*What the exercise asks:* Restate the lines word for word, from the first line of the records through the line containing "center -> left". Leave out the pictures and anything after that line.

*Data for the task:*
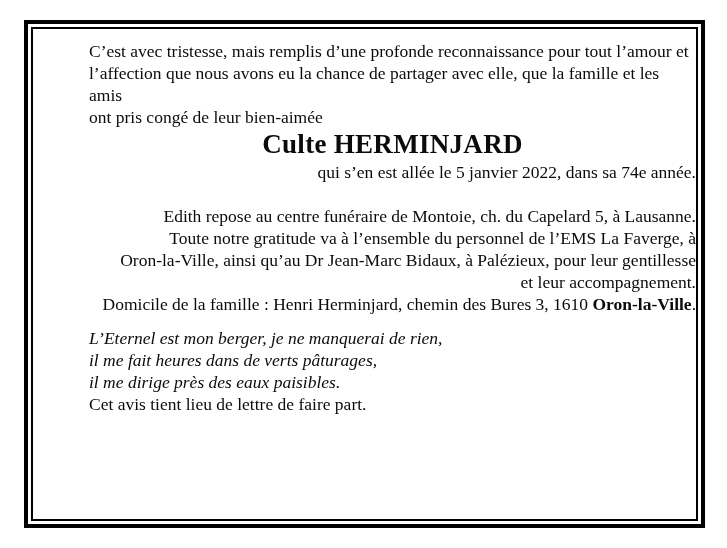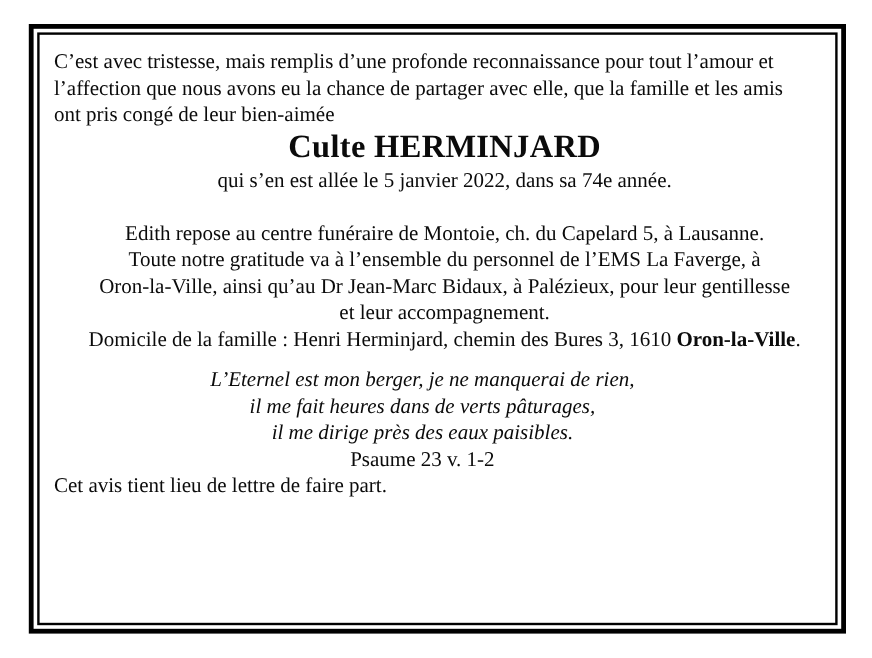"C’est avec tristesse, mais remplis" .content { margin-left: none -> 44px }
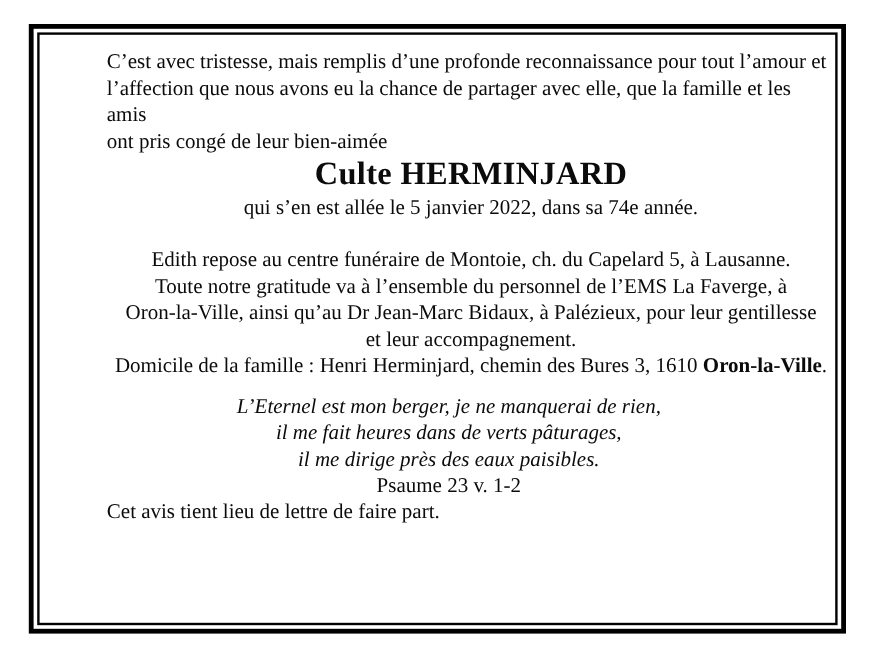"qui s’en est allée le" .details { text-align: center -> right }
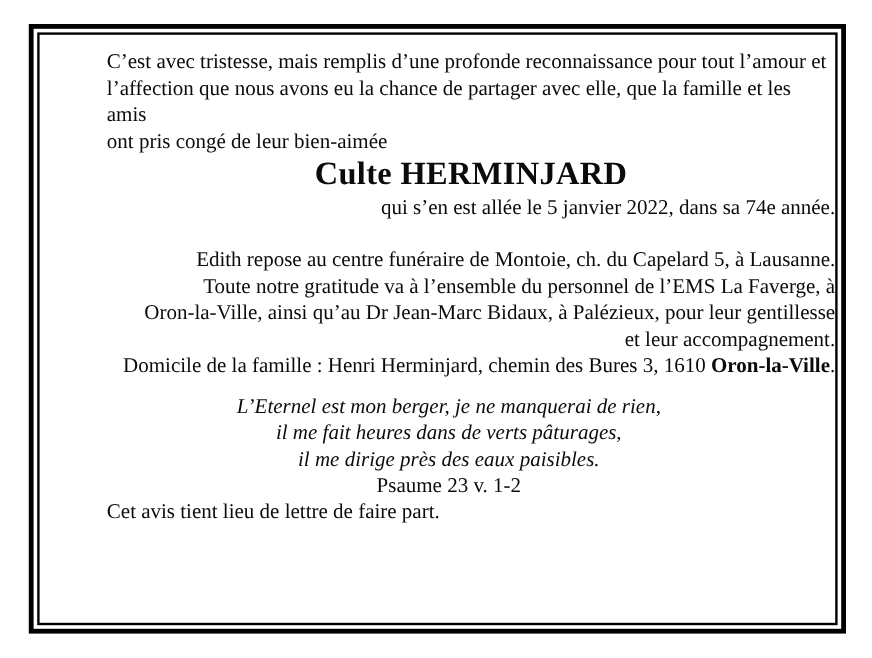"L’Eternel est mon berger, je" .verse { text-align: center -> left }
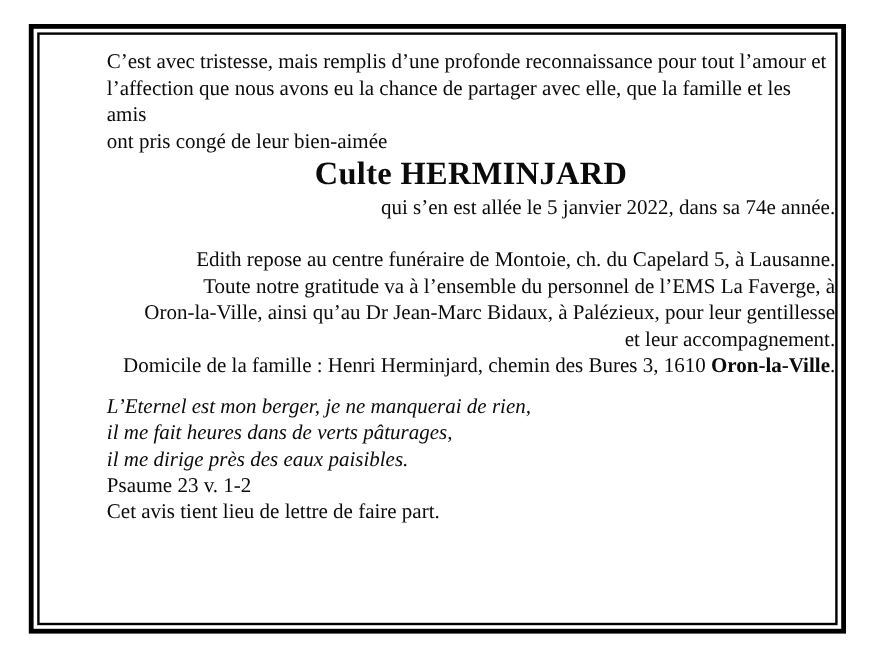"Psaume 23 v. 1-2" span.verse-source { html: <span>Psaume 23 v. 1-2</span> -> none }
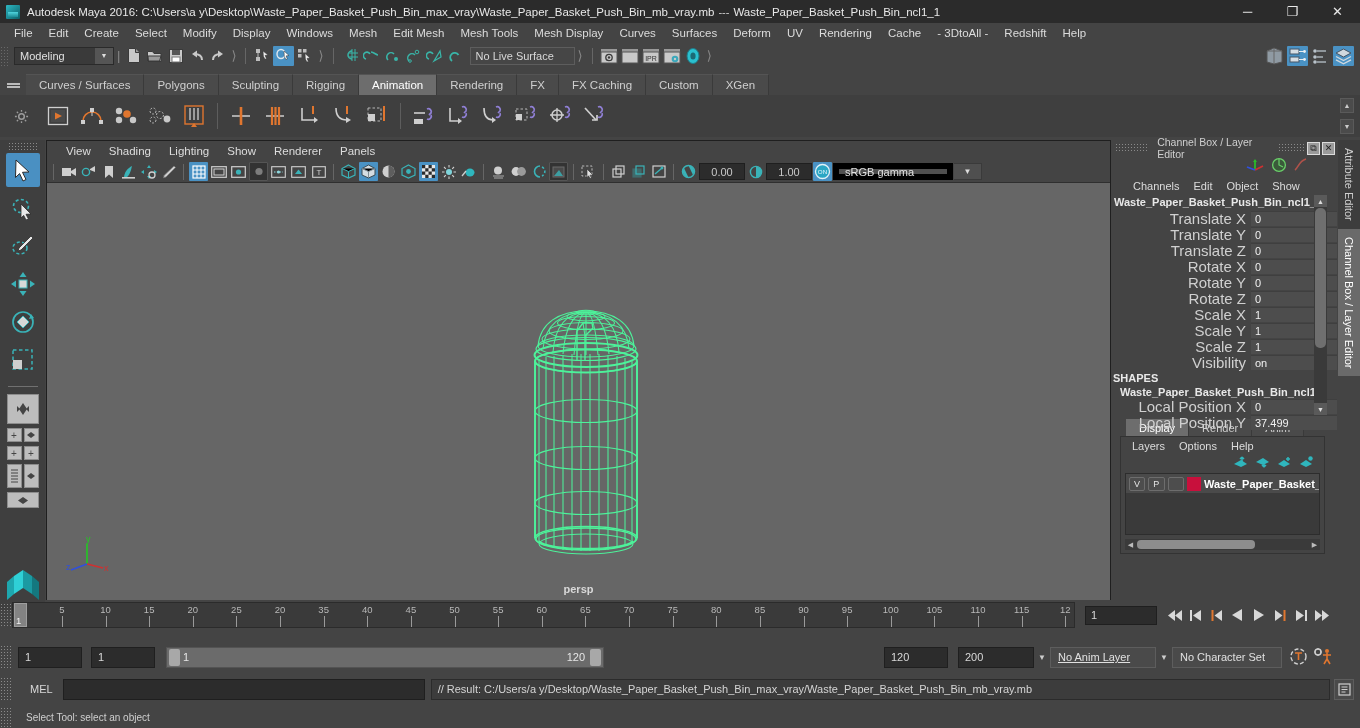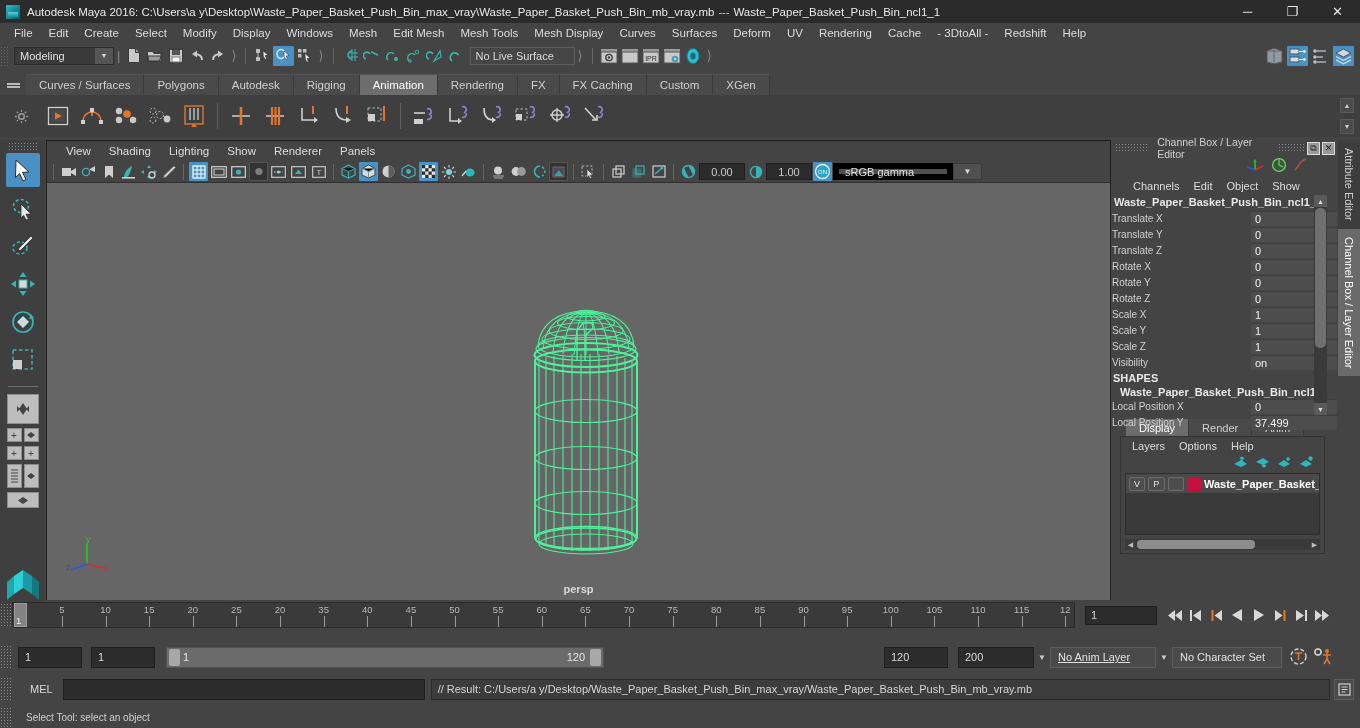"Autodesk" div.shelf-tab { text: Autodesk -> Sculpting }
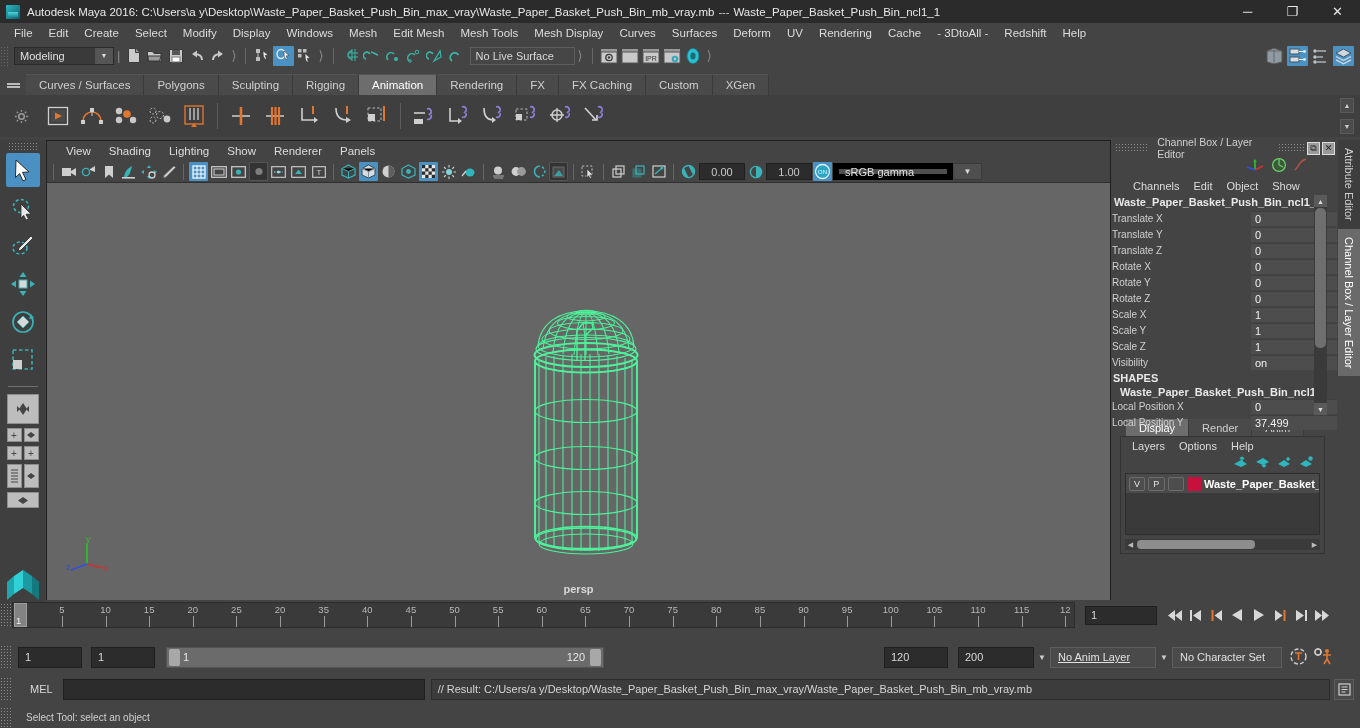"Translate X" .cb-lbl { font-size: 10px -> 15px; text-align: none -> right }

*Response to this task:*
"C’est avec tristesse, mais remplis" .content { margin-left: none -> 44px }
"qui s’en est allée le" .details { text-align: center -> right }
"L’Eternel est mon berger, je" .verse { text-align: center -> left }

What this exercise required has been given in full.